Many of these men tend to behave like rabid (or why not say, uncontrolled) consumers in a shopping mall searching for a new product (stereotypically, a younger or more desirable woman) that would finally satisfy their needs but are usually unable to make up their mind and call it quits at some point. “Living in a world full of opportunities – each one more appetizing and alluring than the previous one,” as Zygmunt Bauman argues in Liquid Modernity, is

an exhilarating experience. In such a world, little is predetermined, even less irrevocable. Few defeats are final, few if any mishaps irreversible; yet no victory is ultimate either. For the possibilities to remain infinite, none may be allowed to petrify into everlasting reality. They had better stay liquid and fluid and have a ‘use-by’ date attached, lest they render the remaining opportunities off-limits and nip the future adventure in the bud. (62)

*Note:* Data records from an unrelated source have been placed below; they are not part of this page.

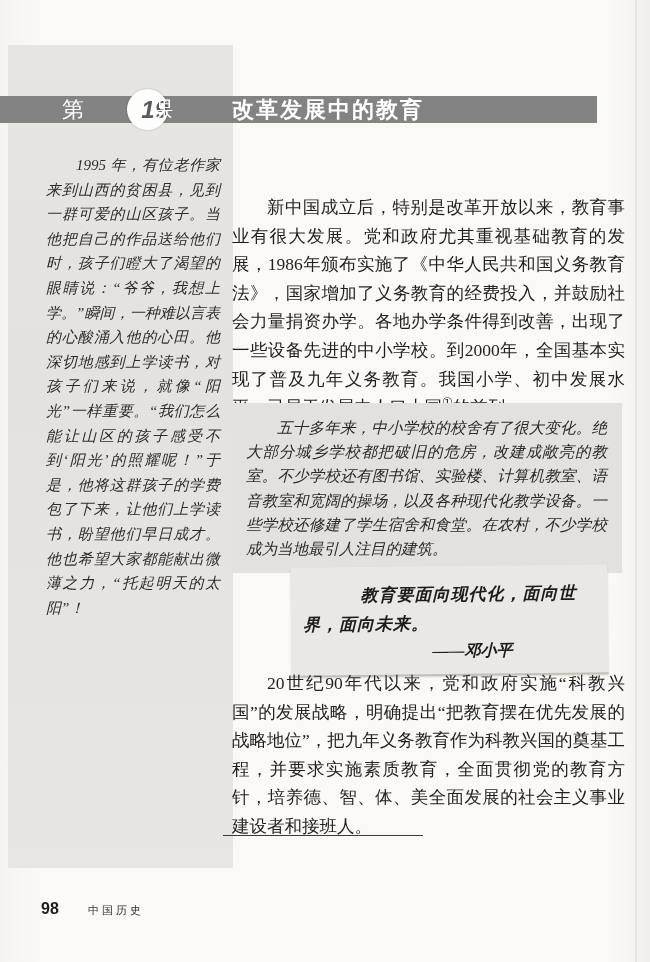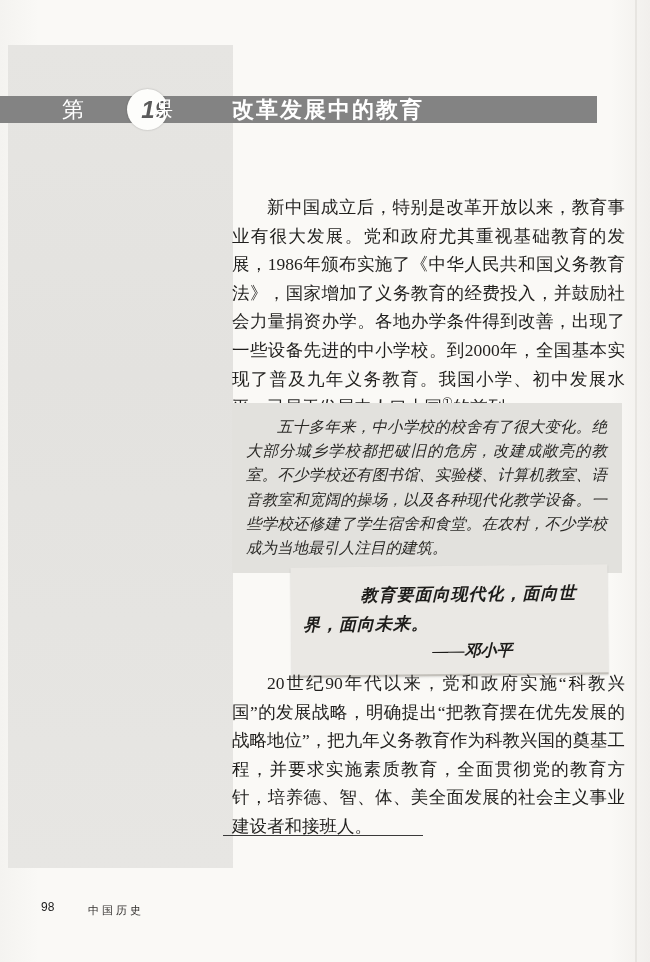--- a/index.html
+++ b/index.html
@@ -213,6 +213,7 @@
     <span class="lesson-title">改革发展中的教育</span>
   </div>
 
+  <div class="sidebar-story">1995 年，有位老作家来到山西的贫困县，见到一群可爱的山区孩子。当他把自己的作品送给他们时，孩子们瞪大了渴望的眼睛说：“爷爷，我想上学。”瞬间，一种难以言表的心酸涌入他的心田。他深切地感到上学读书，对孩子们来说，就像“阳光”一样重要。“我们怎么能让山区的孩子感受不到‘阳光’的照耀呢！”于是，他将这群孩子的学费包了下来，让他们上学读书，盼望他们早日成才。他也希望大家都能献出微薄之力，“托起明天的太阳”！</div>
 
 
   <p class="para para-1"><span>新中国成立后，特别是改革开放以来，教育事业有很大发展。党和政府尤其重视基础教育的发展，1986年颁布实施了《中华人民共和国义务教育法》，国家增加了义务教育的经费投入，并鼓励社会力量捐资办学。各地办学条件得到改善，出现了一些设备先进的中小学校。到2000年，全国基本实现了普及九年义务教育。我国小学、初中发展水平，已居于发展中人口大国</span><sup class="footnote-ref">①</sup><span>的前列。</span></p>

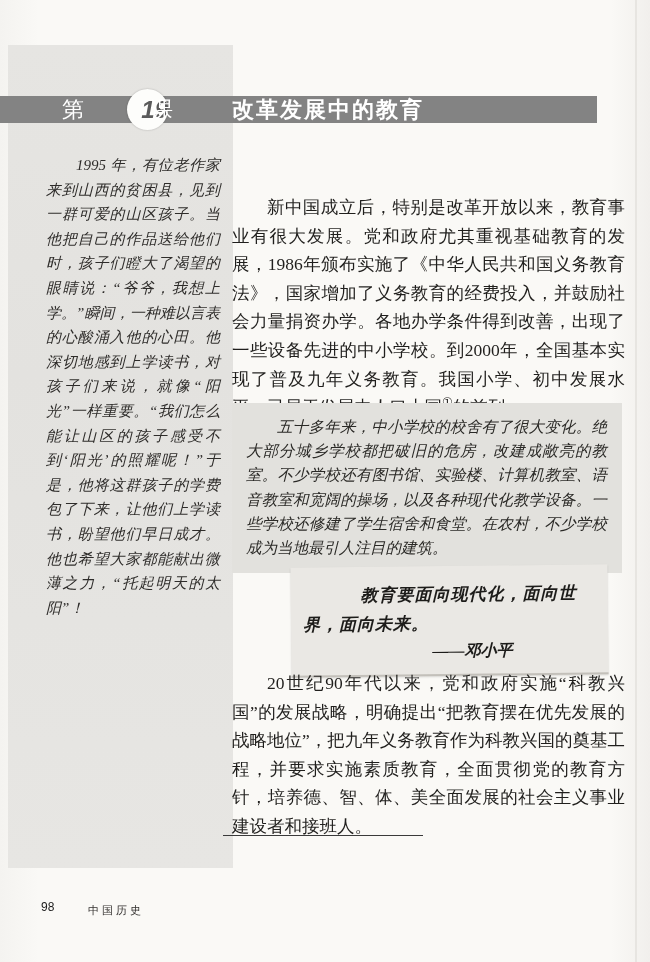--- a/index.html
+++ b/index.html
@@ -123,7 +123,6 @@
     width: 390px;
     background: #e2e1dd;
     padding: 13px 15px 12px 14px;
-    font-family: Liberation Mono, monospace;
   }
   .info-box-text {
     font-size: 15.5px;

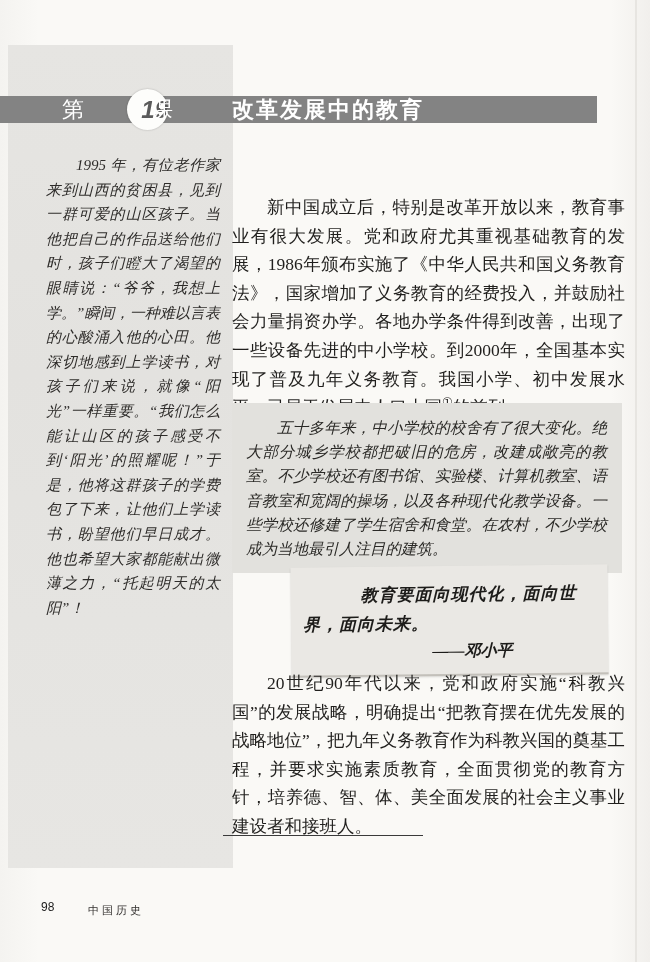--- a/index.html
+++ b/index.html
@@ -182,8 +182,8 @@
     position: absolute;
     left: 41px; top: 900px;
     font-family: "Liberation Sans", sans-serif;
-    font-size: 12px;
-    font-weight: normal;
+    font-size: 16px;
+    font-weight: bold;
     color: #1c1c1c;
   }
   .book-title {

Just like Jay in Intimacy who is not quite sure whether it is right to go on replacing people who do not provide what we need, and yet that is exactly what he is about to do, many protagonists here are torn by the same doubts. They are constantly and stubbornly drawn to the prospect of keeping it open, infinite, or fluid, as Bauman would have it, as they believe they will be able to stay unattached and hence free to explore their options. The main protagonist of “Strangers When We Meet” is having an affair with a married woman and the two are about to spend the weekend together: “We intended to leave it open. Our first time away – in fact our first complete night together – was to be an adventure. We wanted to enjoy one another free of thought that she would have to return to her husband in a few hours” (Midnight All Day 6). In other words, why would you settle for the fixed role of husband/father or a monogamous partner when you can turn into someone else. Becoming someone who is much more difficult to pin down, someone who could be described as “exciting,” “adventurous” or maybe even “cool” is the ultimate goal that many of these men want to achieve. This middle-aged coolness reaches a sad and pitiful climax in “The Tale of the Turd” when a good for nothing forty-something drug addict dates an eighteen-year-old girl who is totally fascinated by him: “She wants to try everything … she’s a determined little blonde thing, and for her friends it’s fashionably exciting” (Love in a Blue Time 134).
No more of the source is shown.